Carlson participated in the North Africa landings as a boat group commander and later received the Bronze Star Medal. He served in the Pacific, including at various South Pacific islands, Australia and New Zealand, and was part of a detachment that trained Australian soldiers for beach landings. He later was transferred to the USS Sangamon escort carrier, participating in 10 engagements in the Pacific. The Sangamon crew was awarded the Presidential Unit Citation after surviving damage by a Japanese kamikaze attack. He served in the Philippines, for which he received a Silver Star, and participated in the Battle of Okinawa, for which he was given a Bronze Star with a gold star. He became a commander in 1945 and was a part of 12 major engagements during the war.

Following the war, Carlson served on the USS Tarawa before later being transferred to the USS General William Mitchell, where he was an executive officer. The Tarawa was named after the island of the same name, which Carlson's task force had captured during the war.
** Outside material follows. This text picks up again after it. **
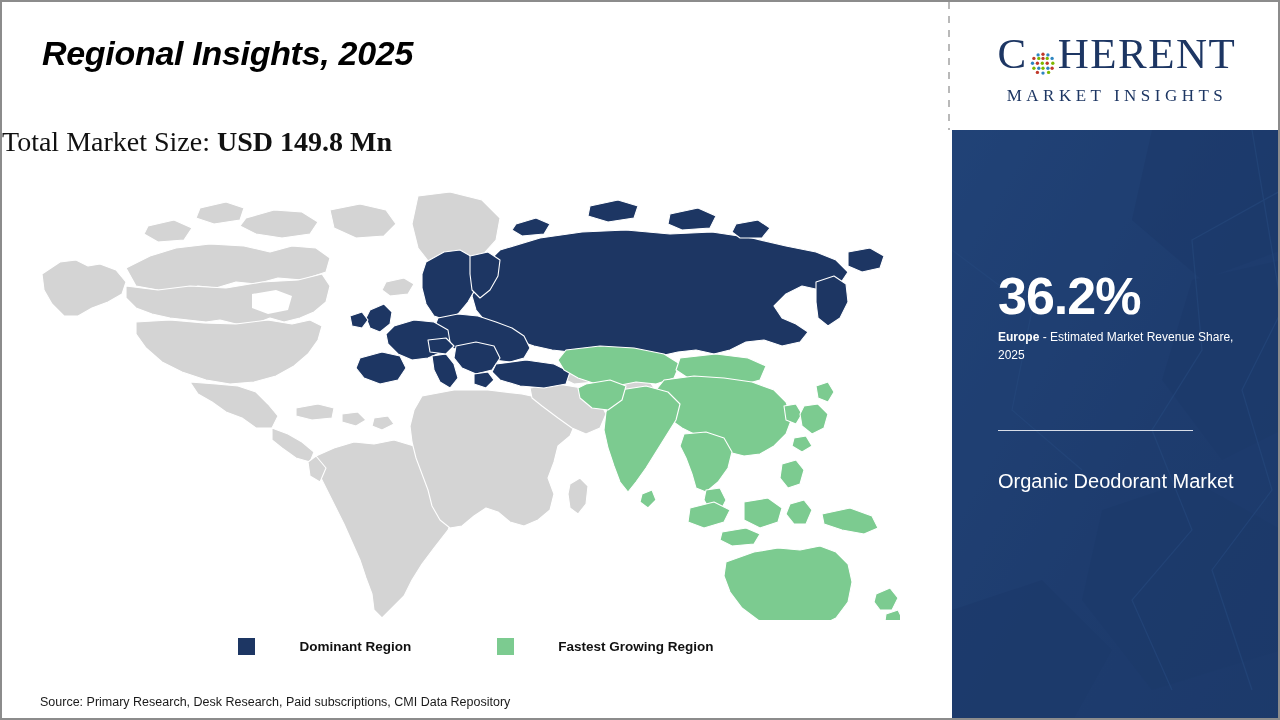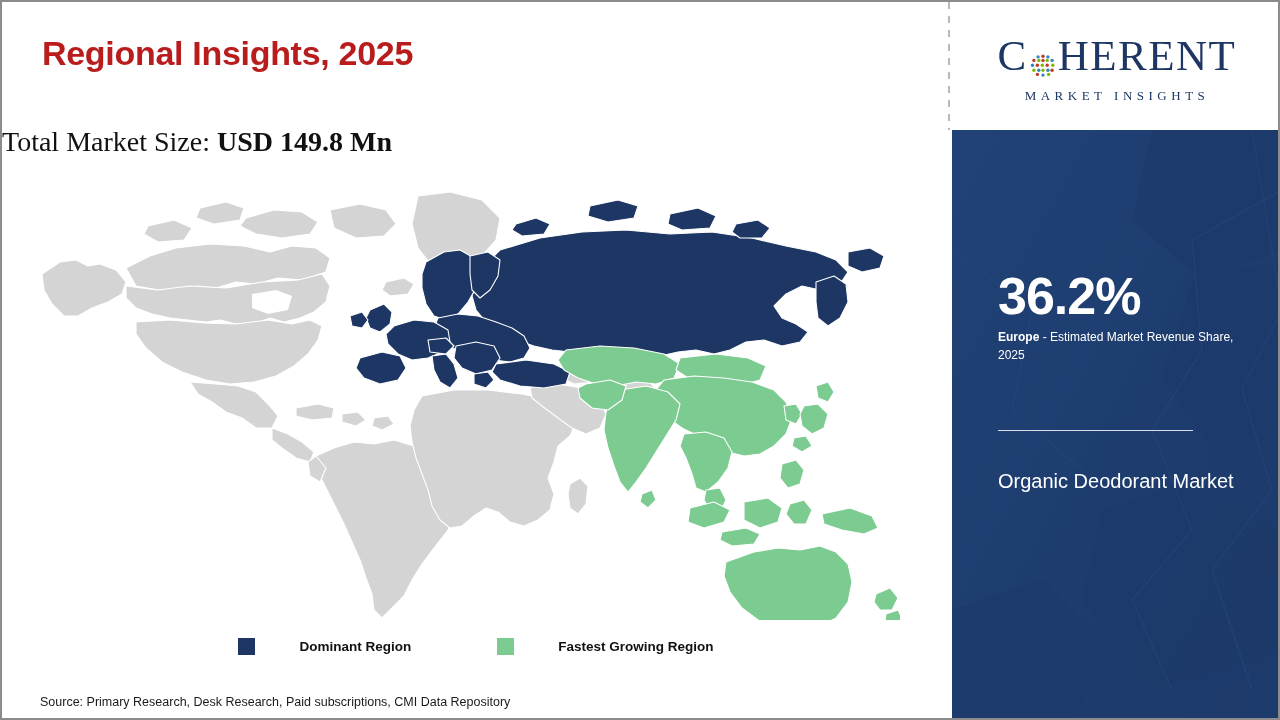"Regional Insights, 2025" .page-title { color: #b91c1c -> #000000; font-style: none -> italic }
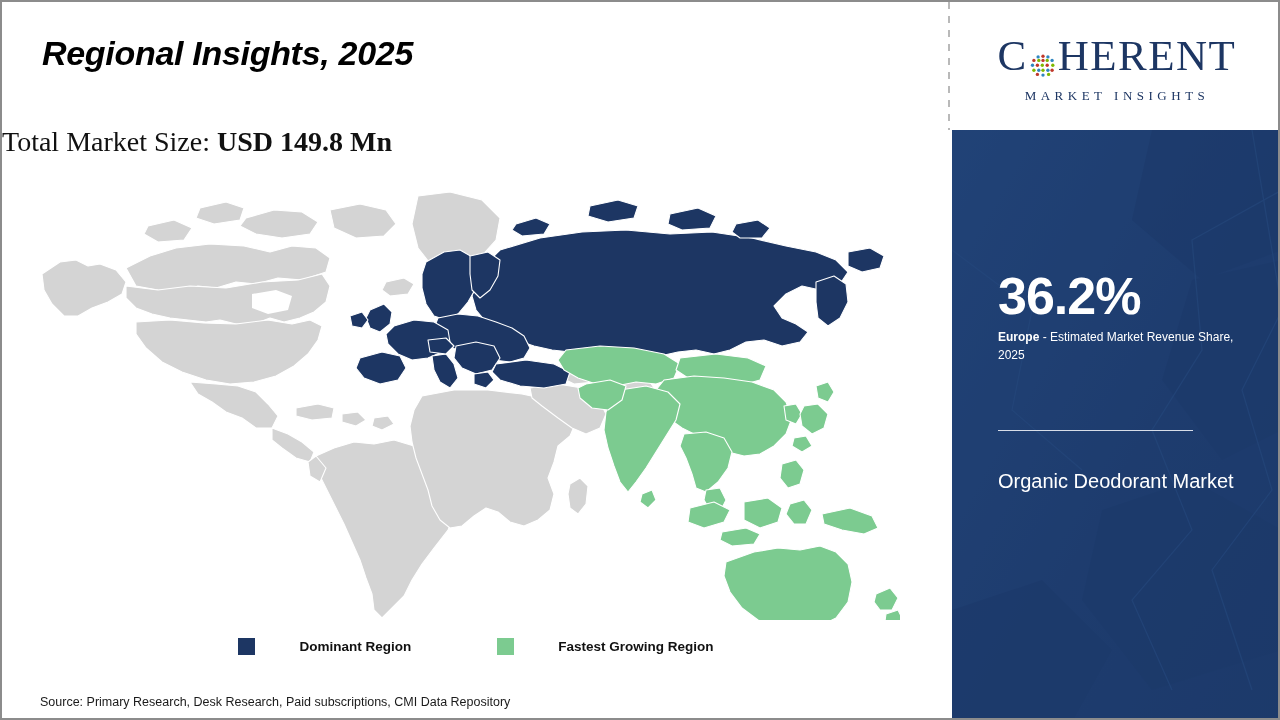"MARKET INSIGHTS" .logo-sub { font-size: 13px -> 17px }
He then served as commanding officer for the USS Zelma, a refrigeration ship for Pacific bases, before becoming the district material officer for the 9th Naval District headquarters in 1949. He later received the title of assistant chief of staff for logistics and held other positions at the headquarters. In 1954, he was named the commanding officer for the Naval Reserve Officers Training Corps in Detroit. He later retired, having received 14 medals and service ribbons.

Carlson worked at the Saranac Corp. in Benton Harbor, Michigan, after his military career. With his wife, Alice, he had two sons and two daughters. He died on July 12, 1989, at a hospital in St. Joseph, Michigan, at the age of 87.